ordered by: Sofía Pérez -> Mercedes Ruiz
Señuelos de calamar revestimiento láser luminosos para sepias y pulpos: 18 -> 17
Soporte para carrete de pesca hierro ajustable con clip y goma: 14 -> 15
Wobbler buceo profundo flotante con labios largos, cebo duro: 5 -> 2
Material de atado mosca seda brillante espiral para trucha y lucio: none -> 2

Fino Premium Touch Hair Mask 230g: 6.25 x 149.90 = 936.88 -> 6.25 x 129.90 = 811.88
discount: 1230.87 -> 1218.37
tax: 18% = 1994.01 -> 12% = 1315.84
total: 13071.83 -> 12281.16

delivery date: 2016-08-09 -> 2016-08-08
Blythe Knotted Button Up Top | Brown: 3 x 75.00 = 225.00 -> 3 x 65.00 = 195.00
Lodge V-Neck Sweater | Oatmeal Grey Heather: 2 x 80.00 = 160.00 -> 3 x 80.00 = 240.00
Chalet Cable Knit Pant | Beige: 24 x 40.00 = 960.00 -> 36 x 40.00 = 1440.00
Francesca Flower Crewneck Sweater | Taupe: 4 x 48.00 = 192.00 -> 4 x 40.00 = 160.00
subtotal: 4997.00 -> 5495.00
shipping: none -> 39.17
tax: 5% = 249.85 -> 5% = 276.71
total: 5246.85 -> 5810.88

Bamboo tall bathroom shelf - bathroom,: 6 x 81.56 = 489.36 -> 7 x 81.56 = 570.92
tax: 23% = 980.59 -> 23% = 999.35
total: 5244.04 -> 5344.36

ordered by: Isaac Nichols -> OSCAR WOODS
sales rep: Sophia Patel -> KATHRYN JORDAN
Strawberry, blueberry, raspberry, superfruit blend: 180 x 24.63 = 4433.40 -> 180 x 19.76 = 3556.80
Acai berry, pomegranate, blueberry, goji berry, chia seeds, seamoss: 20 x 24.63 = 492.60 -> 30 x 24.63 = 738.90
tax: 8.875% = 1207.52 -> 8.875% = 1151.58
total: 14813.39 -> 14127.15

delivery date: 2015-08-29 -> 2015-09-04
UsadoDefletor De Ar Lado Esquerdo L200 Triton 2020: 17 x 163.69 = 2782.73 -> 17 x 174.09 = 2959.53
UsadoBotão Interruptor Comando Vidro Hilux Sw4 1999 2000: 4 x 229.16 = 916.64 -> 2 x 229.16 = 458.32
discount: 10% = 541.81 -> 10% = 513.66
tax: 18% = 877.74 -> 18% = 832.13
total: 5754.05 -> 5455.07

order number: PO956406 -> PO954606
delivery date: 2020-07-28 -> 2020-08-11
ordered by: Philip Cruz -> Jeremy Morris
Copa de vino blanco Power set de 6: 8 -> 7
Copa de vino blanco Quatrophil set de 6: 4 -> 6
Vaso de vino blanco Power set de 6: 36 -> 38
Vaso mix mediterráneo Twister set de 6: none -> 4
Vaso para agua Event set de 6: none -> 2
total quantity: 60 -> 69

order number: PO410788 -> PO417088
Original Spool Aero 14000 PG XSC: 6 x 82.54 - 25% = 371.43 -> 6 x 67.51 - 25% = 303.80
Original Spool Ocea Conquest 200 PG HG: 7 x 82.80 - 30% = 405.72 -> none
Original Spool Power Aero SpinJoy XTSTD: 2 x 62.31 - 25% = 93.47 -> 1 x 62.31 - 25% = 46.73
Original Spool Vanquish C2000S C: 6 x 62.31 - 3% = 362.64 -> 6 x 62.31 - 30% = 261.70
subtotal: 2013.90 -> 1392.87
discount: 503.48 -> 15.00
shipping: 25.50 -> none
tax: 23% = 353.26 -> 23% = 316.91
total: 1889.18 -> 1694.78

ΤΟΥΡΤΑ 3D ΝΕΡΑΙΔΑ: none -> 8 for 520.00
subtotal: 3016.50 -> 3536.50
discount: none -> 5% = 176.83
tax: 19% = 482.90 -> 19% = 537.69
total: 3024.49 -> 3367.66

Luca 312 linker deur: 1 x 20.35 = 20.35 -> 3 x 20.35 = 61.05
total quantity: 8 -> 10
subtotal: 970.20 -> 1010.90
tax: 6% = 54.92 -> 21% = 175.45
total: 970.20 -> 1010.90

▶ TASK PROMPT
Keep only those lines of the records that hold "shipping", and return them.

▶ OUTPUT OF THE EXERCISE
shipping: none -> 39.17
shipping: 25.50 -> none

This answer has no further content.